> [PROBLEM TO WORK ON]:
Down to the last line, set down the listing below exactly, apart from its pictures.

> [SOURCE MATERIAL]:

——

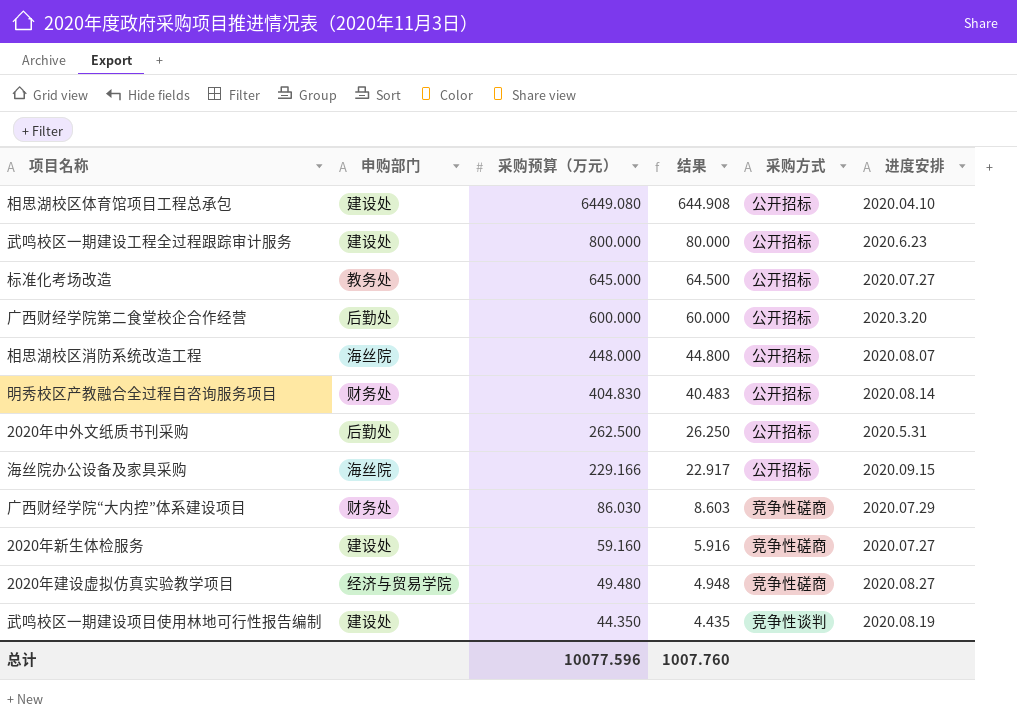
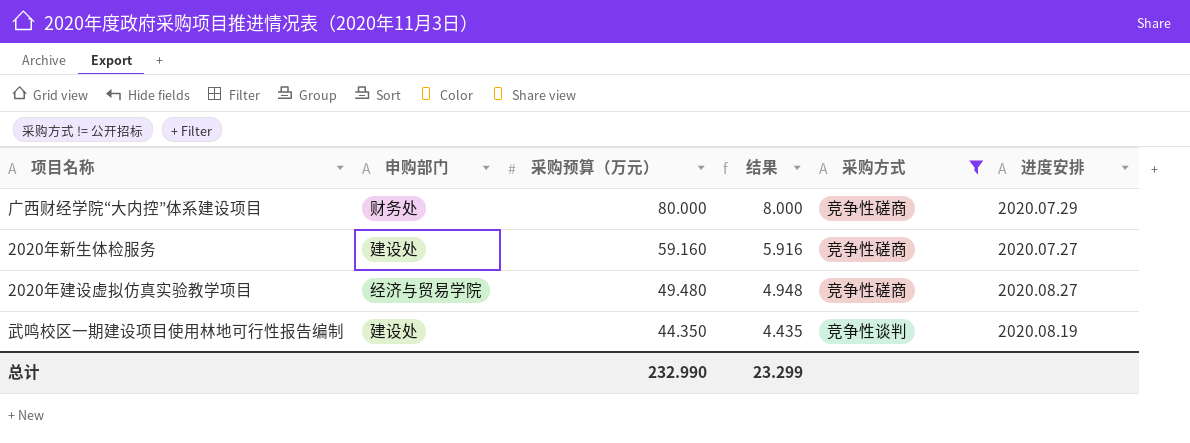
filter: none -> 采购方式 != 公开招标
广西财经学院“大内控”体系建设项目 | 采购预算（万元）: 86.030 -> 80.000
广西财经学院“大内控”体系建设项目 | 结果: 8.603 -> 8.000
总计 | 采购预算（万元）: 10077.596 -> 232.990
总计 | 结果: 1007.760 -> 23.299

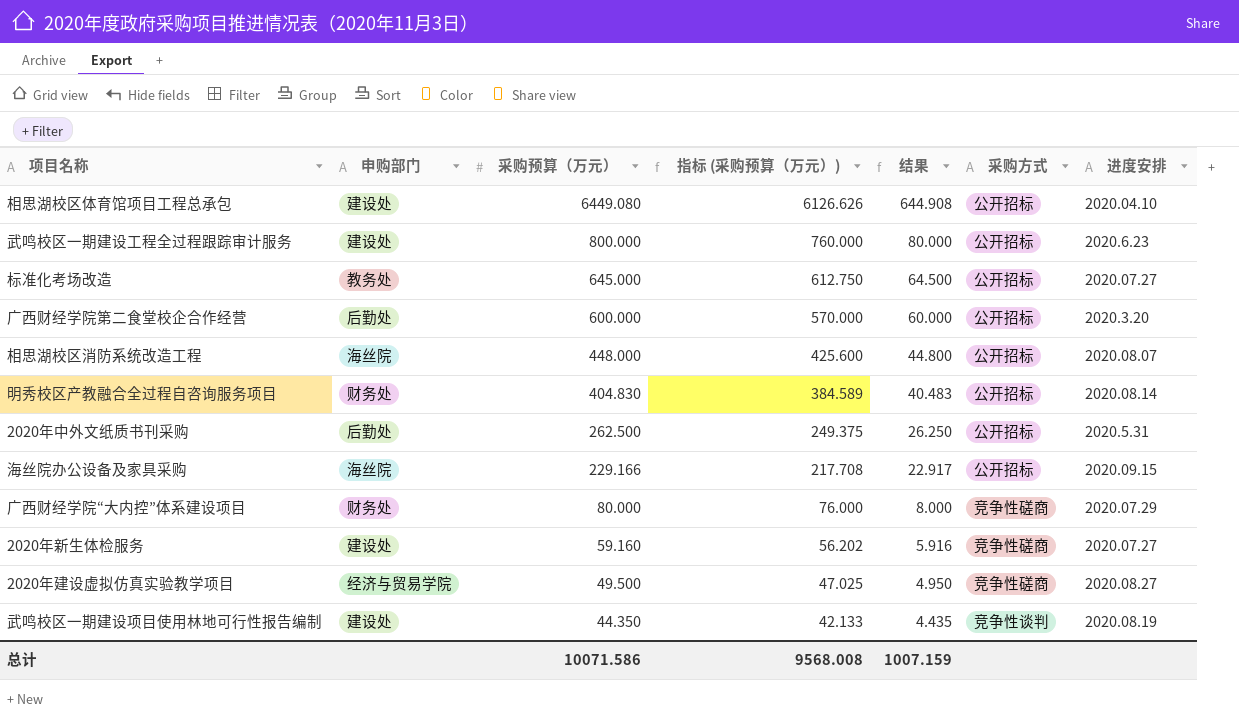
filter: 采购方式 != 公开招标 -> none
column 指标 (采购预算（万元）) | formula: none -> [采购预算（万元）] * 0.95
2020年建设虚拟仿真实验教学项目 | 采购预算（万元）: 49.480 -> 49.500
2020年建设虚拟仿真实验教学项目 | 结果: 4.948 -> 4.950
总计 | 采购预算（万元）: 232.990 -> 10071.586
总计 | 结果: 23.299 -> 1007.159

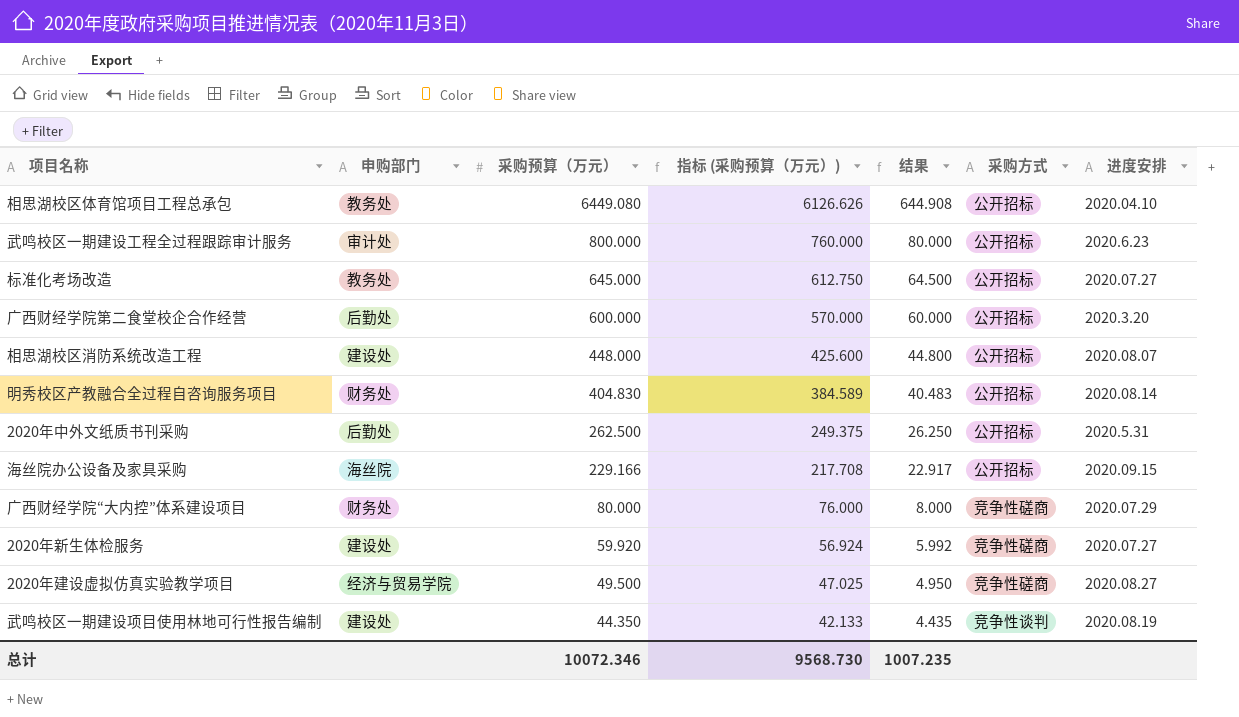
相思湖校区体育馆项目工程总承包 | 申购部门: 建设处 -> 教务处
武鸣校区一期建设工程全过程跟踪审计服务 | 申购部门: 建设处 -> 审计处
相思湖校区消防系统改造工程 | 申购部门: 海丝院 -> 建设处
2020年新生体检服务 | 采购预算（万元）: 59.160 -> 59.920
2020年新生体检服务 | 指标 (采购预算（万元）): 56.202 -> 56.924
2020年新生体检服务 | 结果: 5.916 -> 5.992
总计 | 采购预算（万元）: 10071.586 -> 10072.346
总计 | 指标 (采购预算（万元）): 9568.008 -> 9568.730
总计 | 结果: 1007.159 -> 1007.235

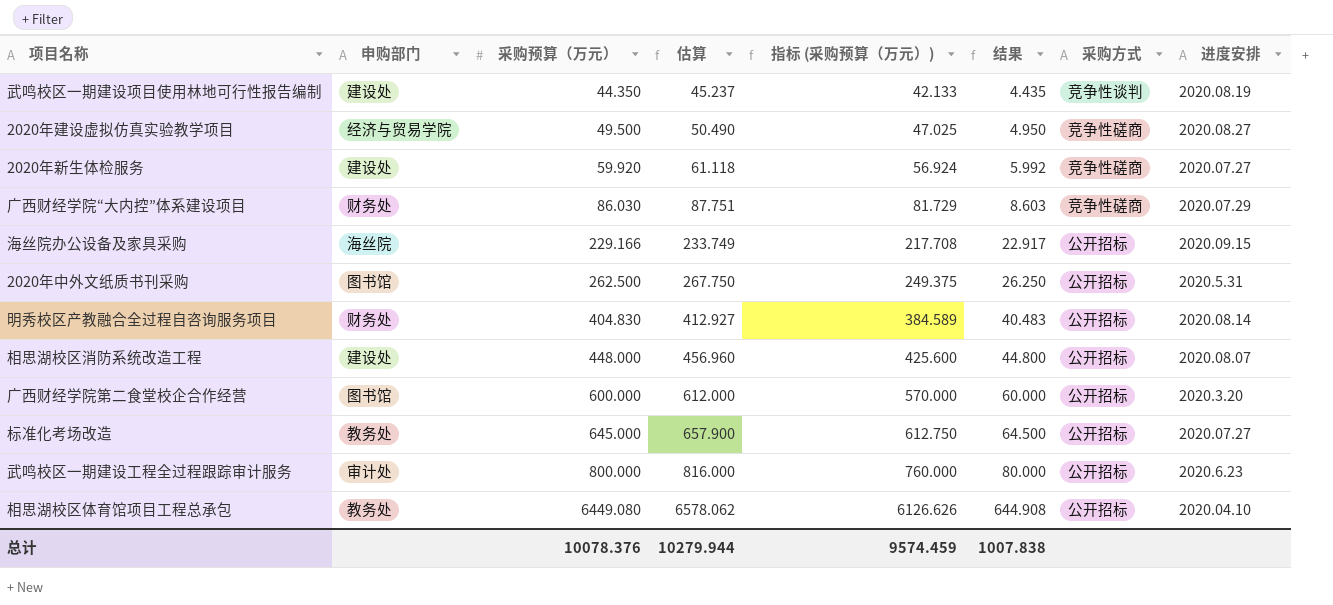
row order: 采购预算（万元） descending -> 采购预算（万元） ascending
column 估算 | formula: none -> [采购预算（万元）] * 1.02
广西财经学院“大内控”体系建设项目 | 采购预算（万元）: 80.000 -> 86.030
广西财经学院“大内控”体系建设项目 | 指标 (采购预算（万元）): 76.000 -> 81.729
广西财经学院“大内控”体系建设项目 | 结果: 8.000 -> 8.603
2020年中外文纸质书刊采购 | 申购部门: 后勤处 -> 图书馆
广西财经学院第二食堂校企合作经营 | 申购部门: 后勤处 -> 图书馆
总计 | 采购预算（万元）: 10072.346 -> 10078.376
总计 | 指标 (采购预算（万元）): 9568.730 -> 9574.459
总计 | 结果: 1007.235 -> 1007.838

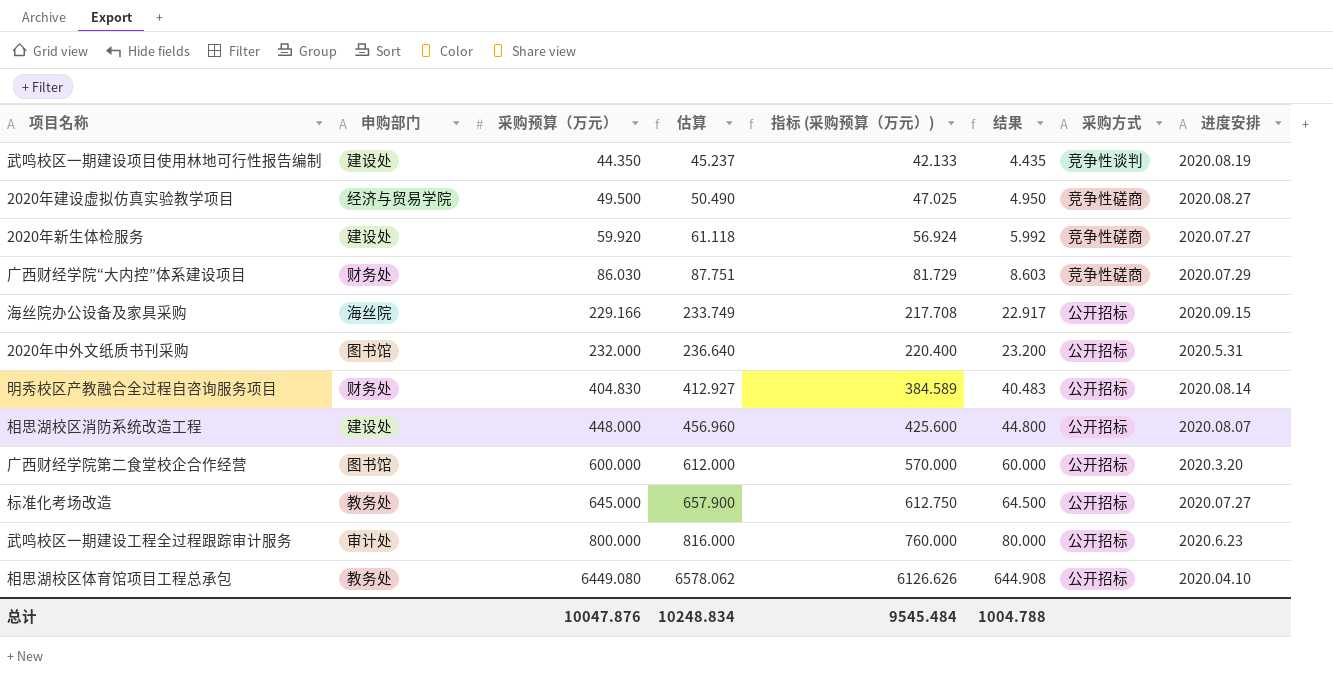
2020年中外文纸质书刊采购 | 采购预算（万元）: 262.500 -> 232.000
2020年中外文纸质书刊采购 | 估算: 267.750 -> 236.640
2020年中外文纸质书刊采购 | 指标 (采购预算（万元）): 249.375 -> 220.400
2020年中外文纸质书刊采购 | 结果: 26.250 -> 23.200
总计 | 采购预算（万元）: 10078.376 -> 10047.876
总计 | 估算: 10279.944 -> 10248.834
总计 | 指标 (采购预算（万元）): 9574.459 -> 9545.484
总计 | 结果: 1007.838 -> 1004.788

——

> [RESULT BELOW]:
filter: none -> 采购方式 != 公开招标
广西财经学院“大内控”体系建设项目 | 采购预算（万元）: 86.030 -> 80.000
广西财经学院“大内控”体系建设项目 | 结果: 8.603 -> 8.000
总计 | 采购预算（万元）: 10077.596 -> 232.990
总计 | 结果: 1007.760 -> 23.299

filter: 采购方式 != 公开招标 -> none
column 指标 (采购预算（万元）) | formula: none -> [采购预算（万元）] * 0.95
2020年建设虚拟仿真实验教学项目 | 采购预算（万元）: 49.480 -> 49.500
2020年建设虚拟仿真实验教学项目 | 结果: 4.948 -> 4.950
总计 | 采购预算（万元）: 232.990 -> 10071.586
总计 | 结果: 23.299 -> 1007.159

相思湖校区体育馆项目工程总承包 | 申购部门: 建设处 -> 教务处
武鸣校区一期建设工程全过程跟踪审计服务 | 申购部门: 建设处 -> 审计处
相思湖校区消防系统改造工程 | 申购部门: 海丝院 -> 建设处
2020年新生体检服务 | 采购预算（万元）: 59.160 -> 59.920
2020年新生体检服务 | 指标 (采购预算（万元）): 56.202 -> 56.924
2020年新生体检服务 | 结果: 5.916 -> 5.992
总计 | 采购预算（万元）: 10071.586 -> 10072.346
总计 | 指标 (采购预算（万元）): 9568.008 -> 9568.730
总计 | 结果: 1007.159 -> 1007.235

row order: 采购预算（万元） descending -> 采购预算（万元） ascending
column 估算 | formula: none -> [采购预算（万元）] * 1.02
广西财经学院“大内控”体系建设项目 | 采购预算（万元）: 80.000 -> 86.030
广西财经学院“大内控”体系建设项目 | 指标 (采购预算（万元）): 76.000 -> 81.729
广西财经学院“大内控”体系建设项目 | 结果: 8.000 -> 8.603
2020年中外文纸质书刊采购 | 申购部门: 后勤处 -> 图书馆
广西财经学院第二食堂校企合作经营 | 申购部门: 后勤处 -> 图书馆
总计 | 采购预算（万元）: 10072.346 -> 10078.376
总计 | 指标 (采购预算（万元）): 9568.730 -> 9574.459
总计 | 结果: 1007.235 -> 1007.838

2020年中外文纸质书刊采购 | 采购预算（万元）: 262.500 -> 232.000
2020年中外文纸质书刊采购 | 估算: 267.750 -> 236.640
2020年中外文纸质书刊采购 | 指标 (采购预算（万元）): 249.375 -> 220.400
2020年中外文纸质书刊采购 | 结果: 26.250 -> 23.200
总计 | 采购预算（万元）: 10078.376 -> 10047.876
总计 | 估算: 10279.944 -> 10248.834
总计 | 指标 (采购预算（万元）): 9574.459 -> 9545.484
总计 | 结果: 1007.838 -> 1004.788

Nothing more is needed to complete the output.